> **DIRECTIONS**: Set down the first line below and each line after it, ending with the one that holds "color:#e0e0e0; font-size:6.6px; line-height:8.5px;". Pictures do not belong in the copy.

> **PROVIDED RECORDS**:
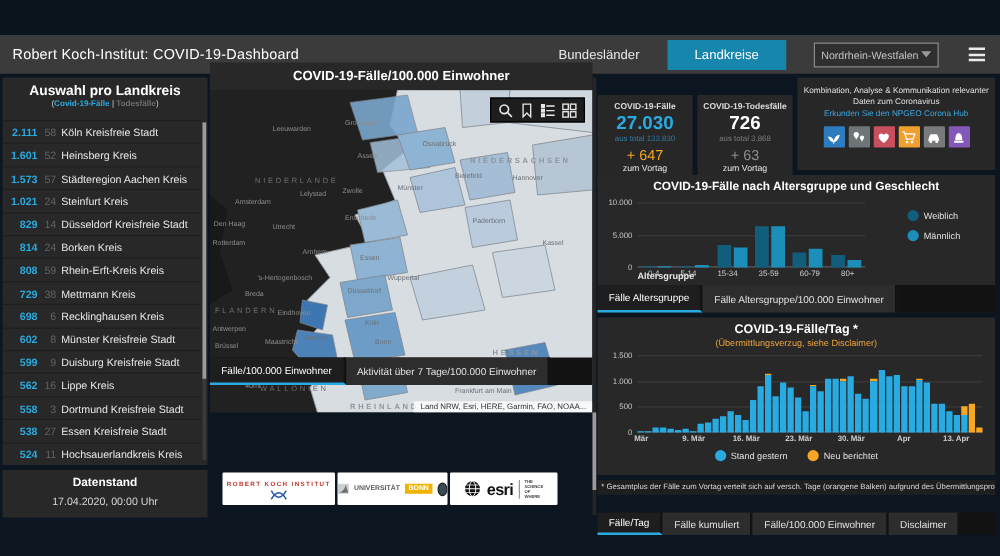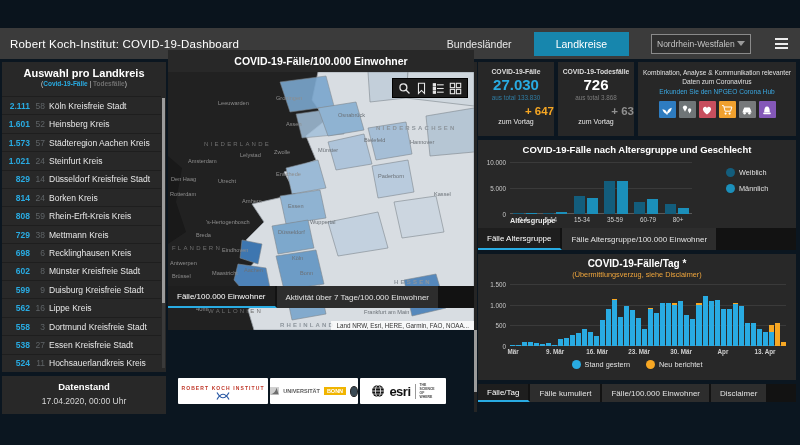--- a/index.html
+++ b/index.html
@@ -67,26 +67,26 @@
   .uni-text { color:#5a5a5a; font-size:5.5px; font-weight:bold; }
   .uni-bonn { background:#f0b400; color:#fff; font-size:5.5px; font-weight:bold; padding:1px 3px; }
   .uni-emblem { width:11px; height:11px; border-radius:50%; background:#3a4a55; border:1px solid #222; }
   .logo-esri { left:360px; width:86px; }
   .esri-text { color:#111; font-size:13px; font-weight:bold; letter-spacing:-.5px; }
   .esri-div { width:1px; height:15px; background:#999; }
   .esri-tag { display:flex; flex-direction:column; }
   .esri-tag span { color:#444; font-size:3.4px; font-weight:bold; line-height:4px; }
 
   
-  .stat { position:absolute; top:62px; height:74px; background:#272727; text-align:center; padding-top:6px; }
+  .stat { position:absolute; top:76px; height:74px; background:#272727; text-align:center; padding-top:6px; }
   .stat1 { left:478px; width:76px; } .stat2 { left:558px; width:76px; }
   .stat-title { color:#ddd; font-size:6.8px; font-weight:bold; }
   .stat-val { font-size:15px; font-weight:bold; margin-top:1px; }
   .stat-sub { font-size:6.3px; margin-top:1px; }
-  .stat-delta { font-size:11.5px; font-weight:bold; margin-top:4px;text-align:right; }
+  .stat-delta { font-size:11.5px; font-weight:normal; margin-top:4px; }
   .stat-dlabel { color:#e8e8e8; font-size:7px; margin-top:1px; }
 
   .hub { position:absolute; left:638px; top:62px; width:158px; height:74px; background:#272727; text-align:center; padding-top:7px; }
   .hub-line { color:#e0e0e0; font-size:6.6px; line-height:8.5px; }
   .hub-link { color:#3aa7e0; font-size:6.6px; margin-top:2px; cursor:pointer; }
   .hub-icons { display:flex; justify-content:center; gap:3px; margin-top:6px; }
   .hub-icons .tile { width:17px; height:17px; border-radius:1px; display:flex; align-items:center; justify-content:center; }
 
   
   .age-panel { left:478px; top:140px; width:318px; height:110px; }
@@ -115,21 +115,21 @@
   .daily-grid .hline { position:absolute; left:0; width:100%; height:1px; background:#3a3a3a; }
   .daily-grid .base { background:#5a5a5a; }
   .dbars { position:absolute; left:0; top:0; width:100%; height:100%; display:flex; align-items:flex-end; gap:1px; }
   .dwrap { flex:1 1 0; height:100%; display:flex; flex-direction:column; justify-content:flex-end; cursor:pointer; }
   .daily-ytick { position:absolute; width:28px; text-align:right; color:#c9c9c9; font-size:6.3px; }
   .daily-ticks { position:absolute; left:32px; top:94px; width:276px; height:10px; }
   .dtick { position:absolute; transform:translateX(-50%); color:#d0d0d0; font-size:6.3px; font-weight:bold; white-space:nowrap; }
   .daily-legend { position:absolute; left:0; top:106px; width:318px; display:flex; justify-content:center; gap:16px; }
 
   .footnote { position:absolute; left:478px; top:384px; width:318px; height:12px; background:#1f1f1f; color:#d9d9d9; font-size:6.2px; padding:2px 3px 0; white-space:nowrap; overflow:hidden; }
-  .bottom-tabs { left:478px; top:384px; width:318px; height:18px; position:absolute; }
+  .bottom-tabs { left:478px; top:410px; width:318px; height:18px; position:absolute; }
   .bottom-tabs .tabbar { height:18px; }
 
   .midscroll { position:absolute; left:474px; top:62px; width:3px; height:350px; background:#252525; }
   .midscroll i { position:absolute; left:0; top:268px; width:3px; height:62px; background:#9b9b9b; display:block; }
 </style>
 </head>
 <body>
 
 <div id="app">
   <div class="topstrip"></div>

> **EXERCISE OUTPUT**:
--- a/index.html
+++ b/index.html
@@ -67,26 +67,26 @@
   .uni-text { color:#5a5a5a; font-size:5.5px; font-weight:bold; }
   .uni-bonn { background:#f0b400; color:#fff; font-size:5.5px; font-weight:bold; padding:1px 3px; }
   .uni-emblem { width:11px; height:11px; border-radius:50%; background:#3a4a55; border:1px solid #222; }
   .logo-esri { left:360px; width:86px; }
   .esri-text { color:#111; font-size:13px; font-weight:bold; letter-spacing:-.5px; }
   .esri-div { width:1px; height:15px; background:#999; }
   .esri-tag { display:flex; flex-direction:column; }
   .esri-tag span { color:#444; font-size:3.4px; font-weight:bold; line-height:4px; }
 
   
-  .stat { position:absolute; top:62px; height:74px; background:#272727; text-align:center; padding-top:6px; }
+  .stat { position:absolute; top:76px; height:74px; background:#272727; text-align:center; padding-top:6px; }
   .stat1 { left:478px; width:76px; } .stat2 { left:558px; width:76px; }
   .stat-title { color:#ddd; font-size:6.8px; font-weight:bold; }
   .stat-val { font-size:15px; font-weight:bold; margin-top:1px; }
   .stat-sub { font-size:6.3px; margin-top:1px; }
-  .stat-delta { font-size:11.5px; font-weight:bold; margin-top:4px;text-align:right; }
+  .stat-delta { font-size:11.5px; font-weight:normal; margin-top:4px; }
   .stat-dlabel { color:#e8e8e8; font-size:7px; margin-top:1px; }
 
   .hub { position:absolute; left:638px; top:62px; width:158px; height:74px; background:#272727; text-align:center; padding-top:7px; }
   .hub-line { color:#e0e0e0; font-size:6.6px; line-height:8.5px; }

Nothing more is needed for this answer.